Rossellini has a ‘Link’ to animals’ thoughts, behavior
The actress aims to entertain and amaze with whimsical ‘Link Link Circus’ show
Isabella Rossellini wants you to get in touch with your animal nature.
Or rather, she wants to talk about some of the ways that animal minds seem to work not unlike our own, and she’s coming to San Francisco venue The Chapel to tell us all about it in “Link Link Circus,” a theatricalized lecture packed with her own comedic films and puppetry.
Rossellini portrays various great thinkers such as Aristotle and Descartes, alongside a trained dog that plays various other animals.
The Italian-born film actress and model, 66, has a longstanding interest in animal behavior, and she’s about to complete her master’s degree in animal behavior and conservation at New York’s Hunter College. Rossellini has her own organic farm on Long Island, and she’s made three series of quirky short films with the Sundance Channel about various animals’ courtship and parenting behavior: “Green Porno,” “Seduce Me” and “Mammas.”
“Ever since I was a little girl I always asked if my dog was able to think and feel,” Rossellini says. “I went back to university and studied animal behavior and conservation, and there were things that were so magic, so amazing, it filled me with wonderment, but also they were humorous.

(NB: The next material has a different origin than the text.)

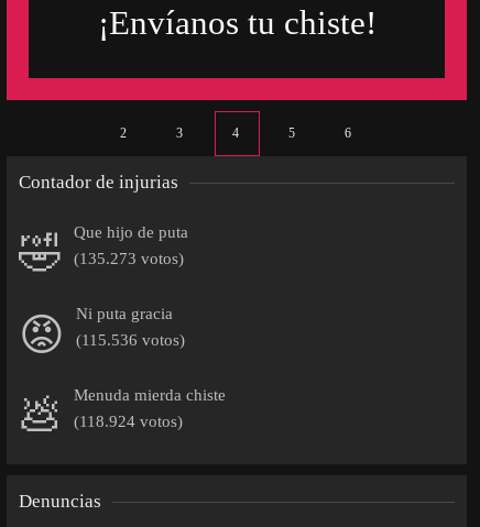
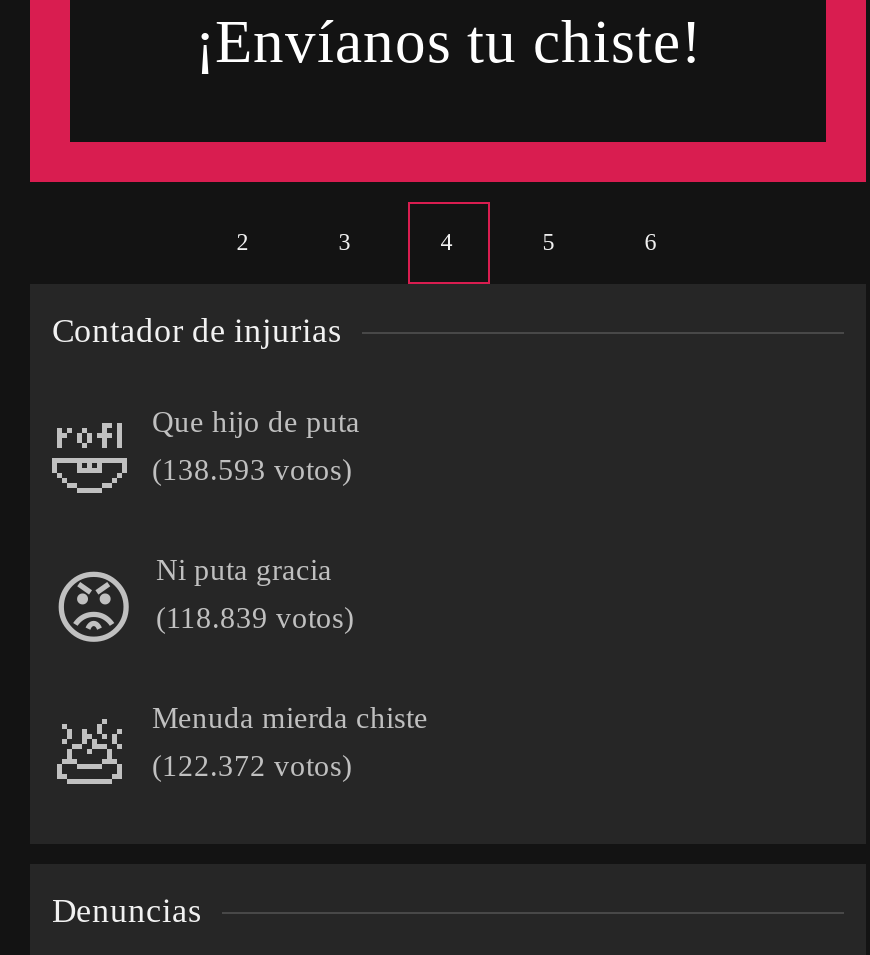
[74,250,184,267] (135.273 votos) -> [152,454,352,486] (138.593 votos)
[76,331,185,349] (115.536 votos) -> [156,602,354,634] (118.839 votos)
[74,413,183,430] (118.924 votos) -> [152,750,352,782] (122.372 votos)

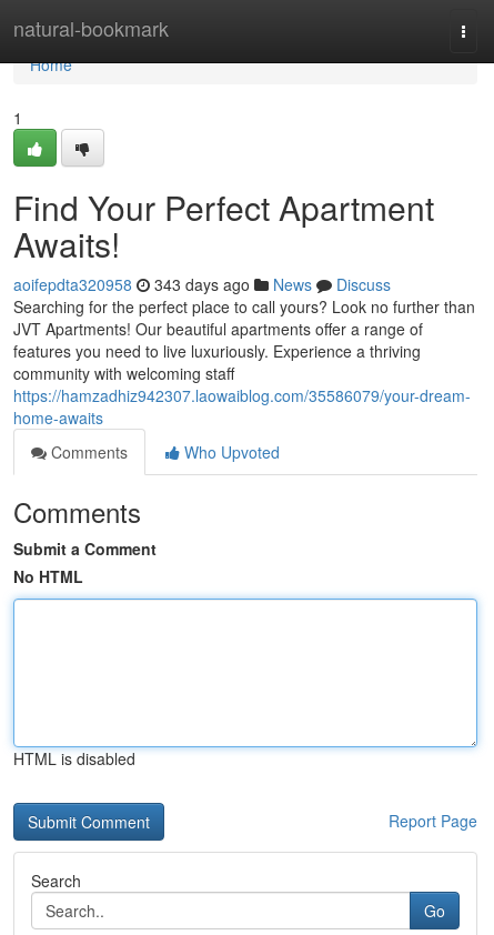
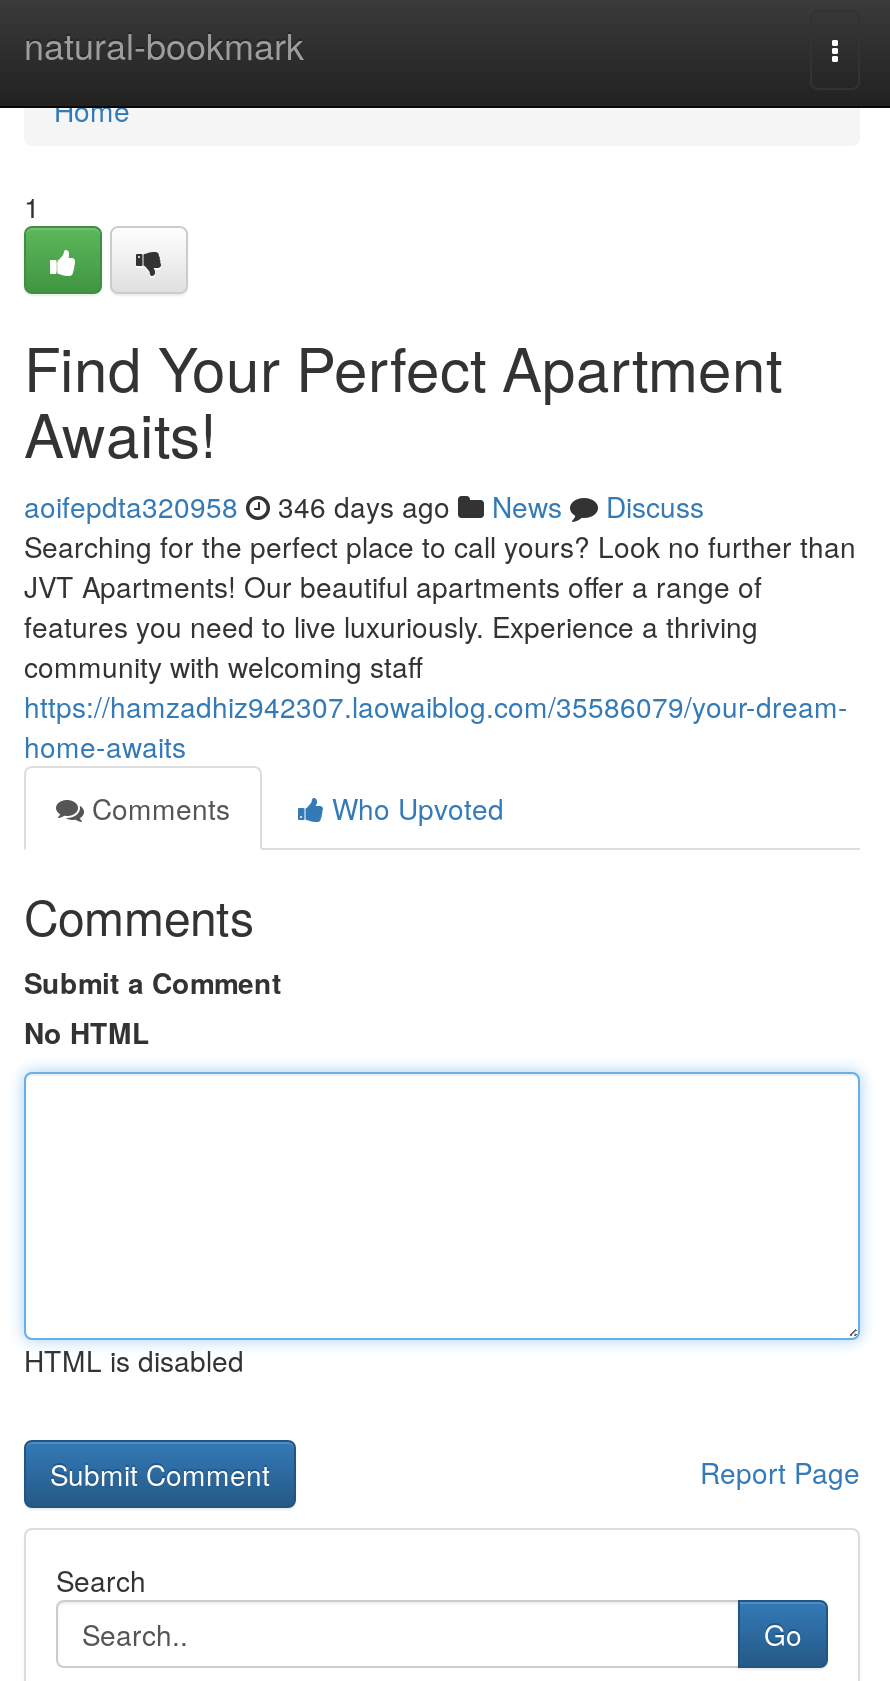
[13,273,391,295] aoifepdta320958 343 days ago News Discuss -> [24,486,704,526] aoifepdta320958 346 days ago News Discuss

I tried to capture that and transform it into a show rather than a scientific lecture. So I do it in the form of a little circus.”
The “Link Link” in the title refers to links between humans and animals. Rossellini also chose the title because it has a playful sound.
“Charles Darwin said we were linked with animals, that we have an ancestor in common with the apes,” she says. “And this offended many. In the show, I show comical films. In one of them I play Charles Darwin. It shows an X-ray of a hand, and the same bones that form the hand form the wing of a bat or the fin of a whale. Darwin said, in a famous sentence, that when it comes to cognition or intelligence, these are ‘differences of degree but not of kind.’ He never really studied animal intelligence, but he speculated as there is physical continuity, there must also be cognitive continuity.”
Rossellini describes some experiments she learned about that astounded her, such as pigeons trained to tell Picasso’s painting style apart from Cezanne’s.
“They would show a new painting of Cezanne or Picasso that they had never seen before, and they were able to distinguish it,” she says. “They were able to generalize, to see that there was a style, a continuity, like we can.”
And there are practical applications to this, she notes.
“This question about generalization and holding a concept came to me because I volunteer for the Guide Dog Foundation, and they train dogs to be service dogs. One of the basic commands is ‘find a seat,’ and the dog has to show you a chair. But there are many different kinds of chairs. And a seat can also be a bench; it can be a sofa. But you take the dog into a new environment and there is a chair that he has never seen before, and you say, ‘find a seat,’ the dog recognizes it. That ability to generalize is what led me to say, how can my dog do this?”
It’s that amazement most of all that Rossellini hopes to convey with “Link Link Circus.”
“I would like my audience to have two reactions,” she says. “First to be entertained, to really go, ‘Ha ha ha!’ And then to go, ‘Oh! Oh, I didn’t know that.’ I want this double reaction of laughter and wonderment, which I think is my reaction to going back to school. I tried to capture the sense of wonderment that I have when I study.”